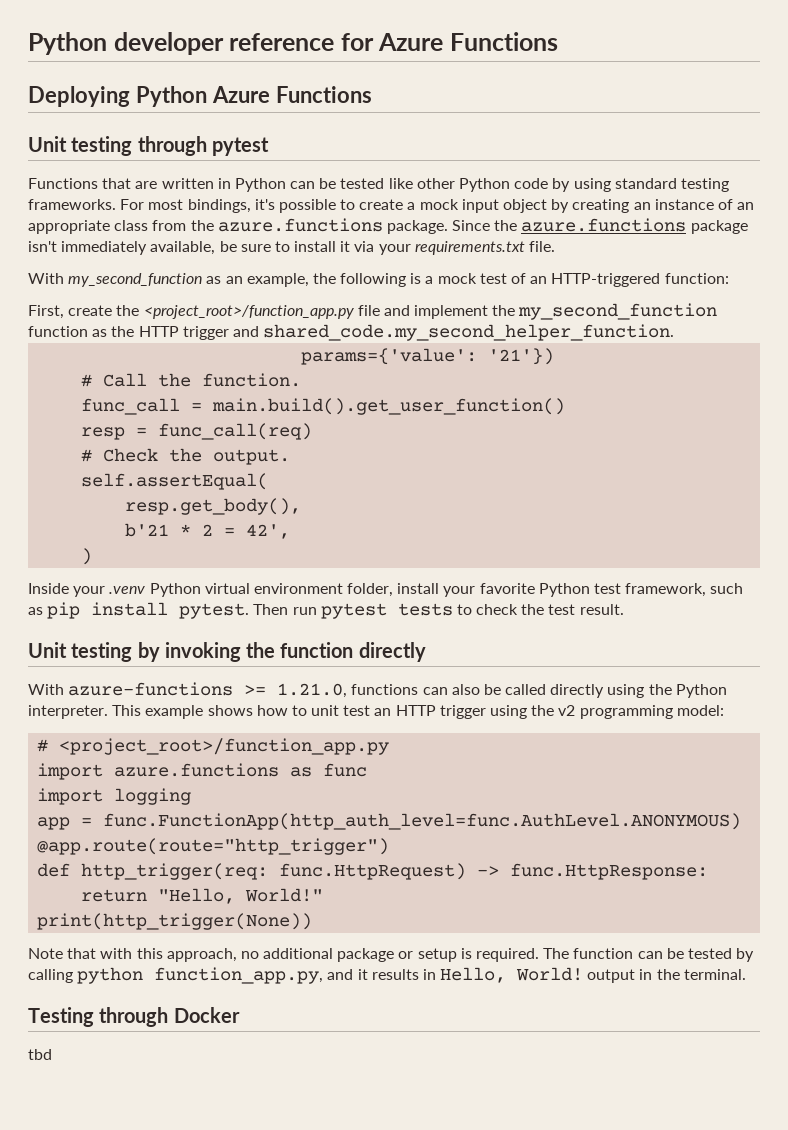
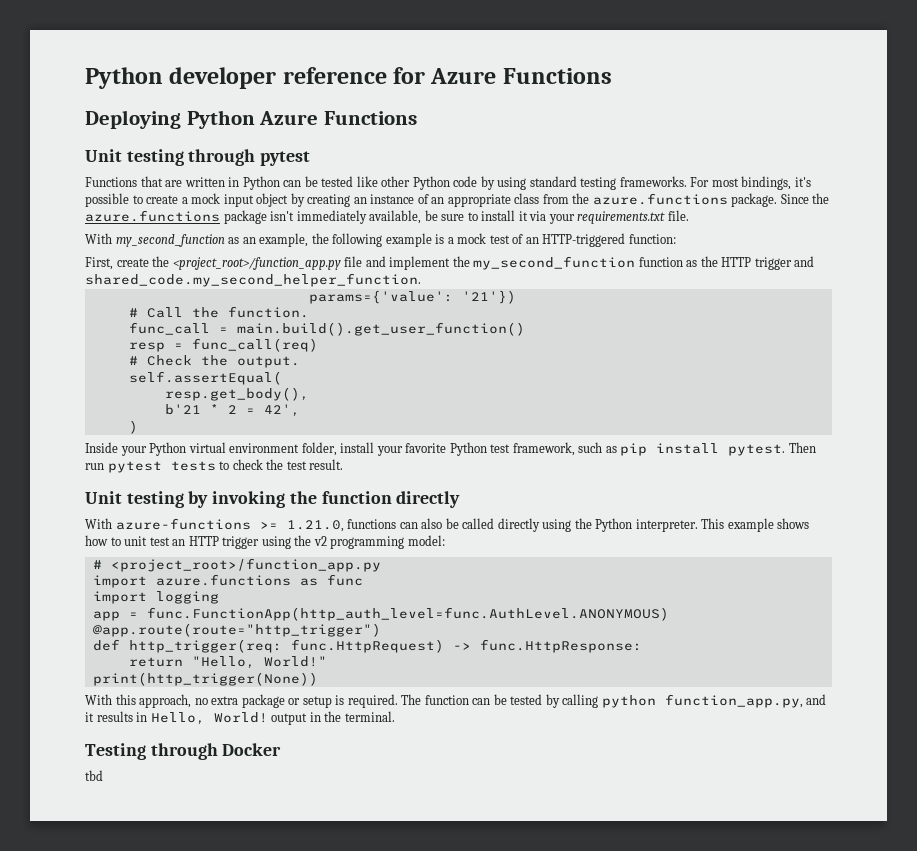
- With my_second_function as an example, the following is a mock test of an HTTP-triggered function:
+ With my_second_function as an example, the following example is a mock test of an HTTP-triggered function:
- Inside your .venv Python virtual environment folder, install your favorite Python test framework, such as pip install pytest.
+ Inside your Python virtual environment folder, install your favorite Python test framework, such as pip install pytest.
- Note that with this approach, no additional package or setup is required.
+ With this approach, no extra package or setup is required.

★ ★ ★ ★ ★ ★ ★

The whole listing must be transcribed exactly. No pictures belong in the copy.

**Written solution**.
- With my_second_function as an example, the following is a mock test of an HTTP-triggered function:
+ With my_second_function as an example, the following example is a mock test of an HTTP-triggered function:
- Inside your .venv Python virtual environment folder, install your favorite Python test framework, such as pip install pytest.
+ Inside your Python virtual environment folder, install your favorite Python test framework, such as pip install pytest.
- Note that with this approach, no additional package or setup is required.
+ With this approach, no extra package or setup is required.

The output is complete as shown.